Early Activation of Teleost B Cells in Response to Rhabdovirus Infection

ABSTRACTTo date, the response of teleost B cells to specific pathogens has been only scarcely addressed. In this work, we have demonstrated that viral hemorrhagic septicemia virus (VHSV), a fish rhabdovirus, has the capacity to infect rainbow trout spleen IgM-positive (IgM+) cells, although the infection is not productive. Consequently, we have studied the effects of VHSV on IgM+cell functionality, comparing these effects to those elicited by a Toll-like receptor 3 (TLR3) ligand, poly(I·C). We found that poly(I·C) and VHSV significantly upregulated TLR3 and type I interferon (IFN) transcription in spleen and blood IgM+cells. Further effects included the upregulated transcription of the CK5B chemokine. The significant inhibition of some of these effects in the presence of bafilomycin A1 (BAF), an inhibitor of endosomal acidification, suggests the involvement of an intracellular TLR in these responses. In the case of VHSV, these transcriptional effects were dependent on viral entry into B cells and the initiation of viral transcription.
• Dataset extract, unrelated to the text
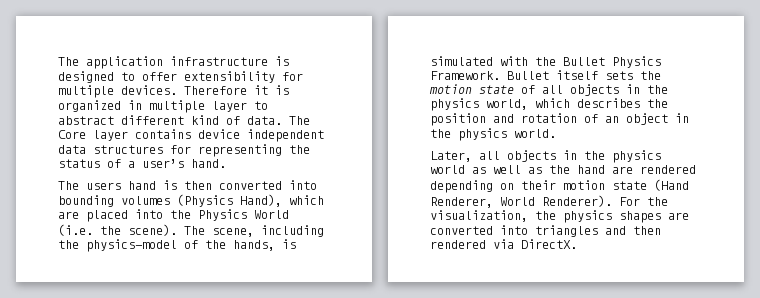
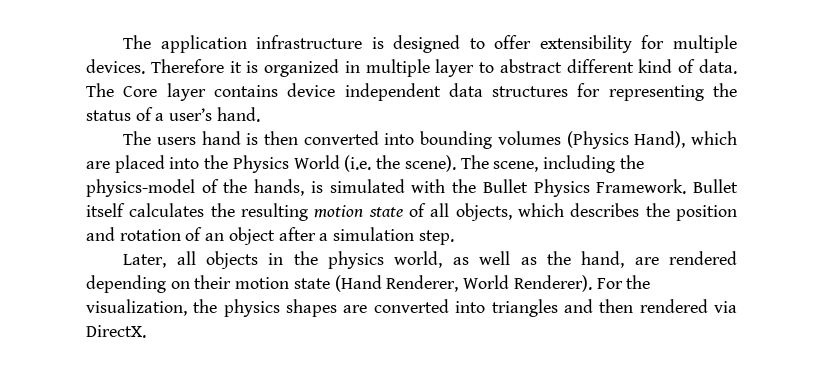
- Bullet itself sets the motion state of all objects in the physics world, which describes the position and rotation of an object in the physics world.
+ Bullet itself calculates the resulting motion state of all objects, which describes the position and rotation of an object after a simulation step.
- Later, all objects in the physics world as well as the hand are rendered depending on their motion state (Hand Renderer, World Renderer).
+ Later, all objects in the physics world, as well as the hand, are rendered depending on their motion state (Hand Renderer, World Renderer).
VHSV also provoked the activation of NF-κB and the upregulation of major histocompatibility complex class II (MHC-II) cell surface expression on IgM+cells, which, along with the increased transcription of the costimulatory molecules CD80/86 and CD83, pointed to VHSV-induced IgM+cell activation toward an antigen-presenting profile. Finally, despite the moderate effects of VHSV on IgM+cell proliferation, a consistent effect on IgM+cell survival was detected.IMPORTANCEInnate immune responses to pathogens established through their recognition by pattern recognition receptors (PRRs) have been traditionally ascribed to innate cells. However, recent evidence in mammals has revealed that innate pathogen recognition by B lymphocytes is a crucial factor in shaping the type of immune response that is mounted. In teleosts, these immediate effects of viral encounter on B lymphocytes have not been addressed to date. In our study, we have demonstrated that VHSV infection provoked immediate transcriptional effects on B cells, at least partially mediated by intracellular PRR signaling. VHSV also activated NF-κB and increased IgM+cell survival. Interestingly, VHSV activated B lymphocytes toward an antigen-presenting profile, suggesting an important role of IgM+cells in VHSV presentation. Our results provide a first description of the effects provoked by fish rhabdoviruses through their early interaction with teleost B cells.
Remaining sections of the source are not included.